Hoo Hoo Hoo...
Sunday, December 24, 2006
...priss...
BU BLOG SAHİBİ RAYINDAN ÇIKMIŞ HAYATINI YOLUNA KOYMAK AMACIYLA YAZILARINA SÜRESİZ ARA VERMİŞTİR...
Lakin çok değerli okurlarının yeni yılını kutlamayı da ihmal etmeyecektir elbette :
Siz, en yüce duyguların insanları !!! 2007 de herşey dilediğiniz gibi olsun emi ...
Ayrıca küresel ısınma için önlem alınsın ( hepimiz ölüceez..!!! ) , tayyip defolup gitsin başımızdan, Türk Kestanecileri kestaneyi adam gibi çizmeyi öğrensin (kabuğu efenim,kestanenin içini değiiil !! ), Amerika'da ki karşı komşum ipod umu getirsin artık, bu yaz için Cranfield University de kurs programına kabul edileyim, anneme gri papağan alacak kadar para biriktirebileyim vs...
Umarım hepimiz için güsel bir yıl olur..Benim mutluluğu & huzuru her bir hücremde hissedeceğim güne kadar,Esen Kalın efendim....
Breaking News !!!
Wednesday, December 20, 2006
...priss...
Saat sabah 06.00..Yuvarlamadım bööle denk geldi,şuan da 06.01 mesela...
Her zaman ki gibi gece boyunca,Tanrı yaratıklarının uyuması için ışıkları söndürmüşken benim masa lambam gözlerim gibi kesintisiz açıktı..İzledim,okudum,notlar aldım ve bu saate vardım...Yanımda bir kararla ama...

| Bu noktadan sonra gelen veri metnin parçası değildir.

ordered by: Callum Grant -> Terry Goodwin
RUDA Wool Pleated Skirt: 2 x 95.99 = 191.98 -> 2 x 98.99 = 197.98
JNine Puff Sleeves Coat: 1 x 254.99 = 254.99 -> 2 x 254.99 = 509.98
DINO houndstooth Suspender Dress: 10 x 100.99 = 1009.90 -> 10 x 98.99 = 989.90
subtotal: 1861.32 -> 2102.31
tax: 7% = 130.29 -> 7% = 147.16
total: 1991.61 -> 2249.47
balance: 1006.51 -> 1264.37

Bir yarışmaya katılıcam,kısa öykü yarışması,maksimum 3 öykü yazabiliyorsunuz,4'er sayfadan...Hediyeler b.ktan...Kazansam da kabul etmeyi düşünmüyorum...Neden bilmem bir korku var içimde,biçok konuda yazdım ama bu benim anlatmaya zorlandığım,gerçekliğini kendimde farkettiğimde -ki yapayalnızdım o zaman- kalbimi yerinde zor zaptettiğim bir konu...Değersiz şeyler yaratmaktan korkuyorum...

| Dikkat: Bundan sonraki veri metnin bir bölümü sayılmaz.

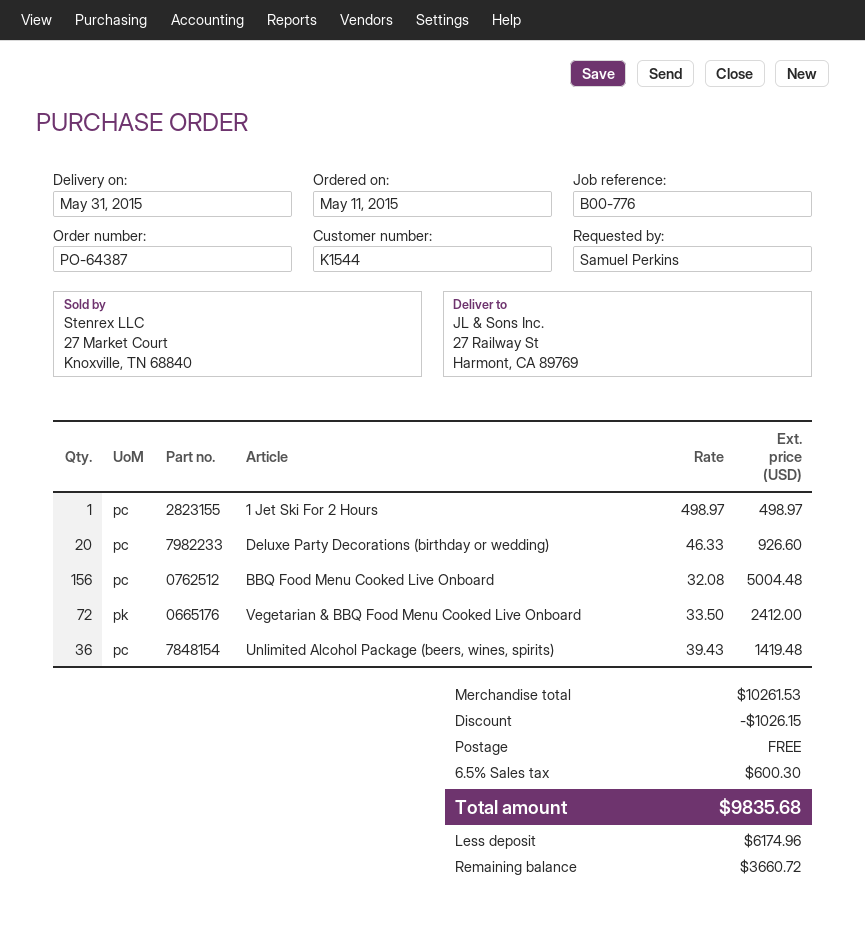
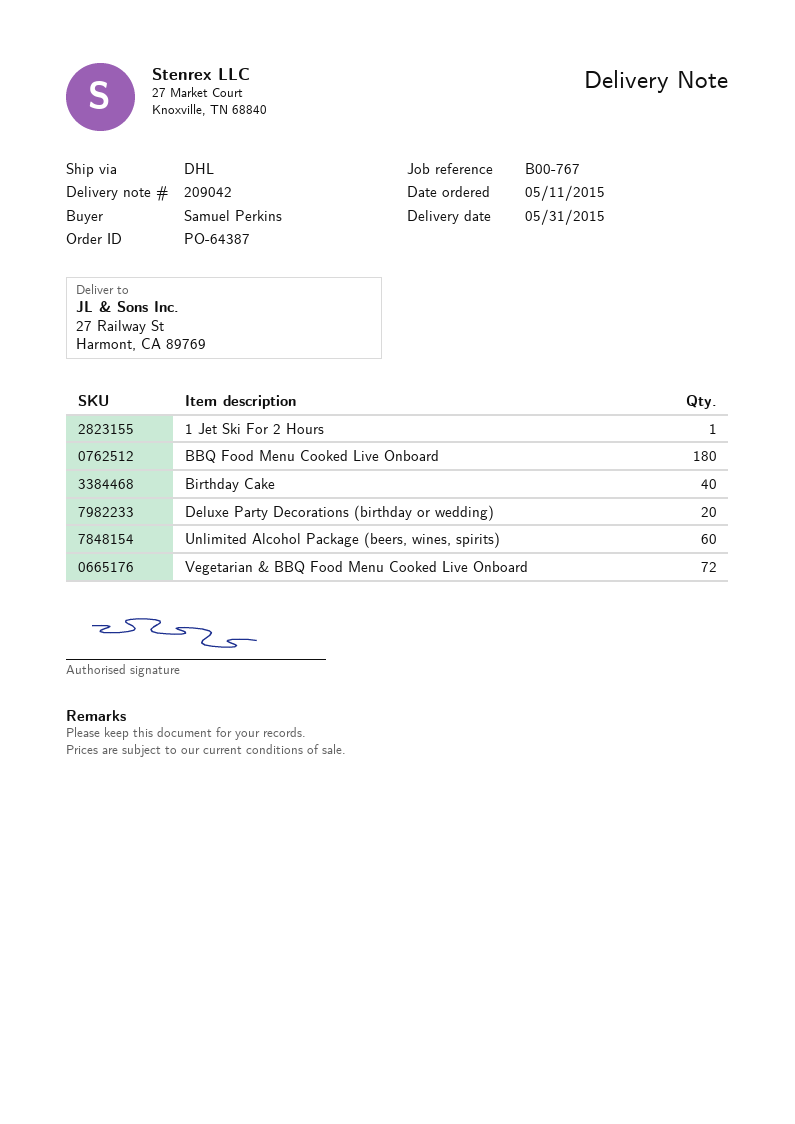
reference: B00-776 -> B00-767
BBQ Food Menu Cooked Live Onboard: 156 -> 180
Unlimited Alcohol Package (beers, wines, spirits): 36 -> 60
Birthday Cake: none -> 40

Önce tırnaklarımı kesmekle başlıyıcam işe,ilk defa kırılmadan bu kadar düzgün bi şekilde uzamışlardı ama klavye de yazarken rahat edemiyorum.
Ümit'le aramıza bir duvar girdi artık,ne ışığı ne de sesi geçiren bir duvar...Bi süre sevgili dostumla ayrı kalmamız daha iyi olacak sanırım...Ama bu kararımı ilk onla paylaşmak isterdim,yazdıklarımı da ilk ona okutur fikrini alırdım...Şimdi ise bilemiyorum sanırım 1-2 yakın arkadaşıma ve yarışmayı düzenleyen derneğin savaştığı fikrin ateşli bir savunucusu olan sevgili ablama okutacağım öykülerimi...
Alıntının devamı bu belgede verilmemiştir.